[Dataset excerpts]
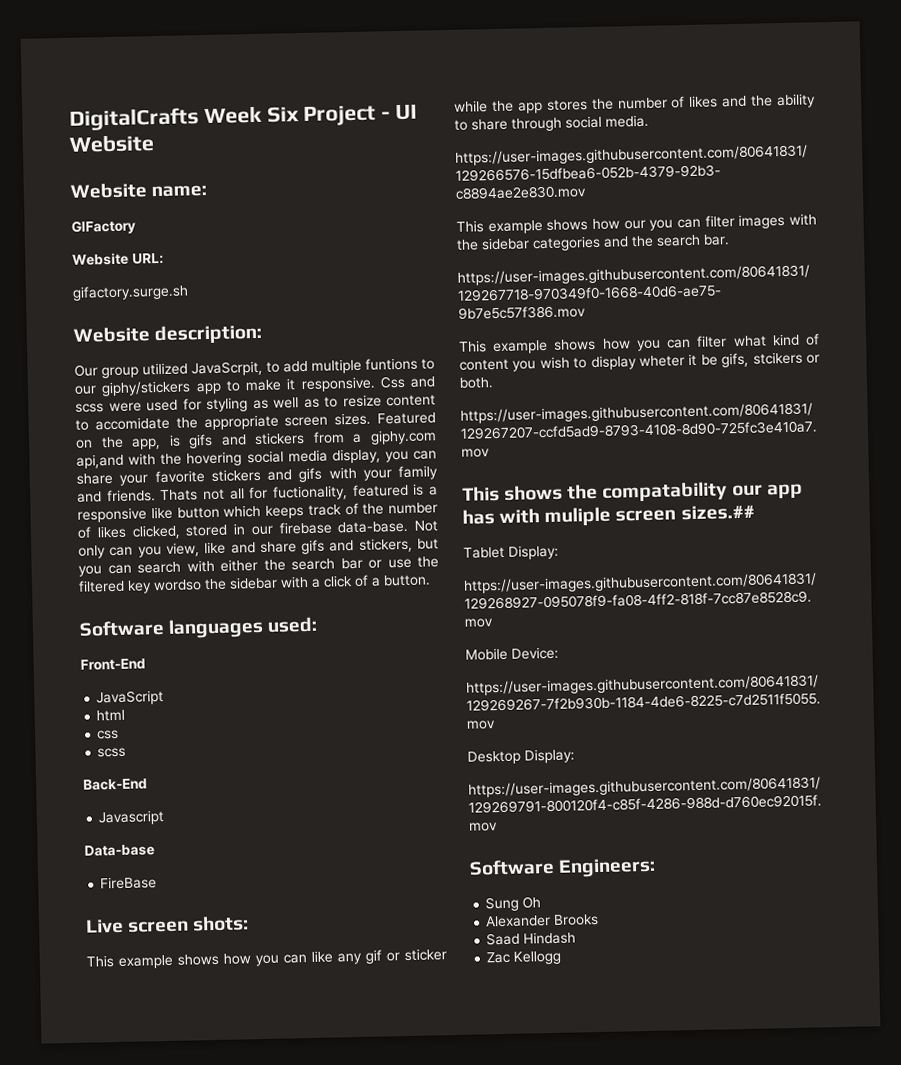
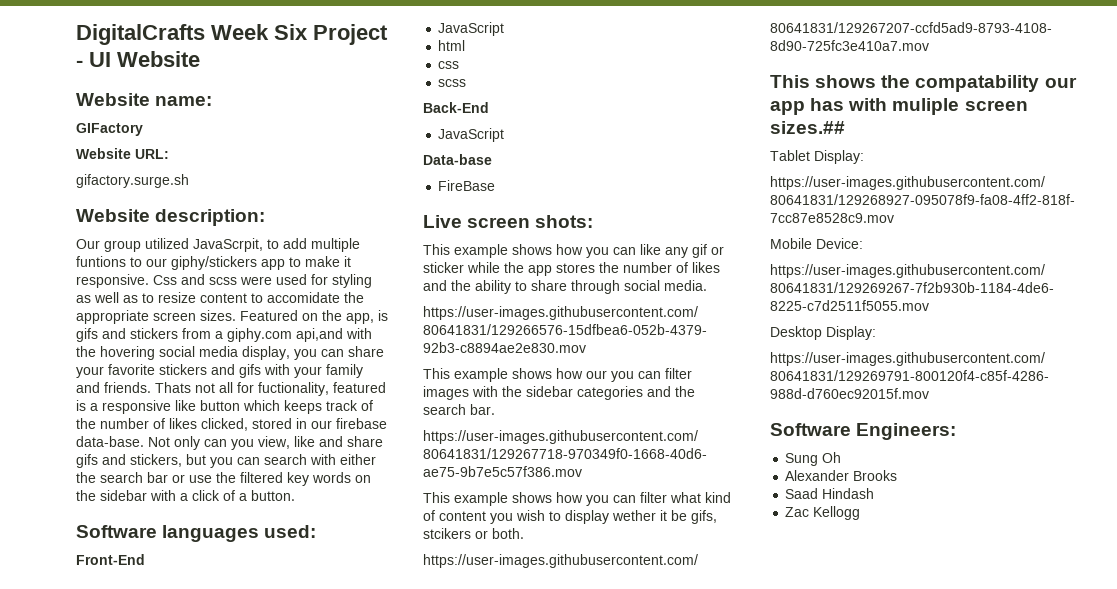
- Not only can you view, like and share gifs and stickers, but you can search with either the search bar or use the filtered key wordso the sidebar with a click of a button.
+ Not only can you view, like and share gifs and stickers, but you can search with either the search bar or use the filtered key words on the sidebar with a click of a button.
  Back-End
- Javascript
+ JavaScript
- This example shows how you can filter what kind of content you wish to display wheter it be gifs, stcikers or both.
+ This example shows how you can filter what kind of content you wish to display wether it be gifs, stcikers or both.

EXERCISE.
Copy out every entry above, character for character, excluding pictures.

RESPONSE FOR THIS EXERCISE.
- Not only can you view, like and share gifs and stickers, but you can search with either the search bar or use the filtered key wordso the sidebar with a click of a button.
+ Not only can you view, like and share gifs and stickers, but you can search with either the search bar or use the filtered key words on the sidebar with a click of a button.
  Back-End
- Javascript
+ JavaScript
- This example shows how you can filter what kind of content you wish to display wheter it be gifs, stcikers or both.
+ This example shows how you can filter what kind of content you wish to display wether it be gifs, stcikers or both.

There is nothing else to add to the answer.